Thursday, June 24, 2021

Re: Specifying a database connection for ManyToMany add()

Thanks Mike!

My hesitation with directly manipulating that table is that there seems to be a lot of additional logic(validation, triggering signals, etc.) in add() besides insertion into the through table. However, I don't think I am relying on any of that functionality, so it should be ok to do it directly.

For context, I want to run migrations against a particular database. Any queries performed in RunPython operations need to specify that database's alias, otherwise they use the router which would direct them to use a different database than the one specified to the migrate command.

On Thursday, June 24, 2021 at 6:07:21 AM UTC+2 Mike Dewhirst wrote:
On 23/06/2021 7:18 pm, Jayanth Shankar wrote:
>
> Hi,
>
> I am trying to add items to a ManyToMany relationship, but I would
> like to make the operation use a particular database connection, like
> one might do when calling save() on a model instance. However, looking
> at the source for ManyToMany.add(), the function defaults to checking
> the router's for_write connection.
>
> class B(models.Model):
> ...
>
> class A(models.Model):
> b = models.ManyToManyField(B)
> ...
>
> ideally, I would like to modify the many to many field as follows...
> a = A(id=0)
> for b in B.objects.all():
>     a.b.add(b, using="aconnection")
>
> but this does not work. As far Is there an alternative way to insert
> an object into the ManyToMany relationship(where a db alias can be
> specified) besides add?

Not sure I understand what you are trying to do but it is possible to
manage the many-to-many yourself. Django makes a table to connect A and
B without your needing to specify it as a model.

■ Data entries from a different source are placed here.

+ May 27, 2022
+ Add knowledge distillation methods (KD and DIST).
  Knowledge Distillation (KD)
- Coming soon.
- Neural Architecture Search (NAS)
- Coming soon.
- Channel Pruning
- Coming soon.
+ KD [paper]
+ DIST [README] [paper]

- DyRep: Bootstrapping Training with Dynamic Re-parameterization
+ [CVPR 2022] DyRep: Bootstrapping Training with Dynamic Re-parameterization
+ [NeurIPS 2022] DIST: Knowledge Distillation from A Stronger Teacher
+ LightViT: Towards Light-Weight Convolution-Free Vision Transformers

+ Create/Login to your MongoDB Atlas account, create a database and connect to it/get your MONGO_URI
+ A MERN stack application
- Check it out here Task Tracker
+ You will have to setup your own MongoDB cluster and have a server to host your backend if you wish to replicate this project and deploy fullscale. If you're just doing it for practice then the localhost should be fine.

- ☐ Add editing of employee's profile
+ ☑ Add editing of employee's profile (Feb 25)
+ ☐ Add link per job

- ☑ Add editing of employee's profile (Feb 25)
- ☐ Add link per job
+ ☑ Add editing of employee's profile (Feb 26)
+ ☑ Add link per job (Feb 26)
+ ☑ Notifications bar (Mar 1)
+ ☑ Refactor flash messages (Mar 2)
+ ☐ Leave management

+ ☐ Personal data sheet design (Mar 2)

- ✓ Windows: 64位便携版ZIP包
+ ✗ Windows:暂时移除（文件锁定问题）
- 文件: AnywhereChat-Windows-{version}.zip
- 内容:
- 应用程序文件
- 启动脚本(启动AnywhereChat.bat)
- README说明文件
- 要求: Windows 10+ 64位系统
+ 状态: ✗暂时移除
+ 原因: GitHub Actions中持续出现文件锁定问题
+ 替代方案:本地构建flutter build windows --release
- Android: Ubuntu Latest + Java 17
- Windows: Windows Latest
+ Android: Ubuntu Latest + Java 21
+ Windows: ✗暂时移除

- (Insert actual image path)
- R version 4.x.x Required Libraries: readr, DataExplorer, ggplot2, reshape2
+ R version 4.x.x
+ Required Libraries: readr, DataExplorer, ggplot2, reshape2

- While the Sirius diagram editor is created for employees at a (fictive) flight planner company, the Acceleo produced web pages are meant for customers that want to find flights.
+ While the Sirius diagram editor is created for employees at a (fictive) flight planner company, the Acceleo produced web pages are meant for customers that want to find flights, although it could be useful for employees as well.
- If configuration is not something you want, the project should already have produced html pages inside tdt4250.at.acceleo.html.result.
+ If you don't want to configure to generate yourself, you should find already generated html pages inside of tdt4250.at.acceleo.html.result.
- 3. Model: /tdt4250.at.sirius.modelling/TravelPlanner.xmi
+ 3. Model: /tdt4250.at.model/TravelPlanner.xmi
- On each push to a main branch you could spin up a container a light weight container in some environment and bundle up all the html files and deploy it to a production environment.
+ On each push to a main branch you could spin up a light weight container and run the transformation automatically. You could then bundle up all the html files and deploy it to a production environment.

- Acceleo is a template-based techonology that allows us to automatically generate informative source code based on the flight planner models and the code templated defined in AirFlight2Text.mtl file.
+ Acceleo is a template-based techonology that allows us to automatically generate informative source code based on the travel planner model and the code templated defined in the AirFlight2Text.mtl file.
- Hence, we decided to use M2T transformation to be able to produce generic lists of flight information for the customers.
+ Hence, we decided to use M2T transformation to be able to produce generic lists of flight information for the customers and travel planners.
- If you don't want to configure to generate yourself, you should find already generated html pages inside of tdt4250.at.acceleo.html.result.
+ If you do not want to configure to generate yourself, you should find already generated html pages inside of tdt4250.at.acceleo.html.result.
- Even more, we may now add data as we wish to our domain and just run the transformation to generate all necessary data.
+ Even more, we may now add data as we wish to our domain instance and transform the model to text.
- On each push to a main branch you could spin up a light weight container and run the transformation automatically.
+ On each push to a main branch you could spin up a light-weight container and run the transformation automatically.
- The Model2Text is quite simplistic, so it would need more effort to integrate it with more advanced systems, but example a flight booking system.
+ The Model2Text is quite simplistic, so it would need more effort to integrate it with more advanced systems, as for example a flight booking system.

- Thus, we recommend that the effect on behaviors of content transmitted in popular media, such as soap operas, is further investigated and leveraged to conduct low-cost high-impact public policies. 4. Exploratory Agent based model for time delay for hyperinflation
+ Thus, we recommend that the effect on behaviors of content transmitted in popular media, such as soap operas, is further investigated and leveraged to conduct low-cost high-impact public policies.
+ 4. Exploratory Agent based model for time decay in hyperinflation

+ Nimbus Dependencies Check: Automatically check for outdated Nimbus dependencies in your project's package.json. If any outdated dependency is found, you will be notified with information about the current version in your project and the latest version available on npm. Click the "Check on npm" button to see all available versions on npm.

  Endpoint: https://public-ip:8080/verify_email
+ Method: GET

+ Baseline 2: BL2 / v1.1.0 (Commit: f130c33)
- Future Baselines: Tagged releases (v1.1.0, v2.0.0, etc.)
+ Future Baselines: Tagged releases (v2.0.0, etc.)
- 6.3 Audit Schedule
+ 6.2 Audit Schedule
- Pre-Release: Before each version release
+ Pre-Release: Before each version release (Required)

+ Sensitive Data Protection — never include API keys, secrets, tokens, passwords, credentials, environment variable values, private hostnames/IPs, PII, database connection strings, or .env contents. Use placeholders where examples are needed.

If you write a model to represent that table you can add other fields to
it and use its save() method to perform all sorts of magic.

For example, I have chemicals and products.

class Chemical(models.Model):

    products = models.ManyToManyField(

        "Product",

        blank=True,

        through="ChemicalProducts",

        through_fields=("chemical", "product"),

        related_name="products",

    )


class ChemicalProducts(models.Model):

    chemical = models.ForeignKey(

        "Chemical",

        on_delete=models.CASCADE,

        related_name="base_chemical",

        null=True,

        blank=True,

    )

    product = models.ForeignKey(

        "Product",

         on_delete=models.CASCADE,

        null=True,

        blank=True,

    )

    # other fields and methods follow here

If I did not write the ChemicalProducts model, Django would make it
anyway. But because I have named the through table and it exists Django
doesn't bother.

This means I can write queries which insert m2m connections without
using 'add'.

However, I don't know because I haven't looked at the docs or the Django
source, whether you can use a callable for the 'through' table or even
specify the db_alias for it. I have only ever used the default myself.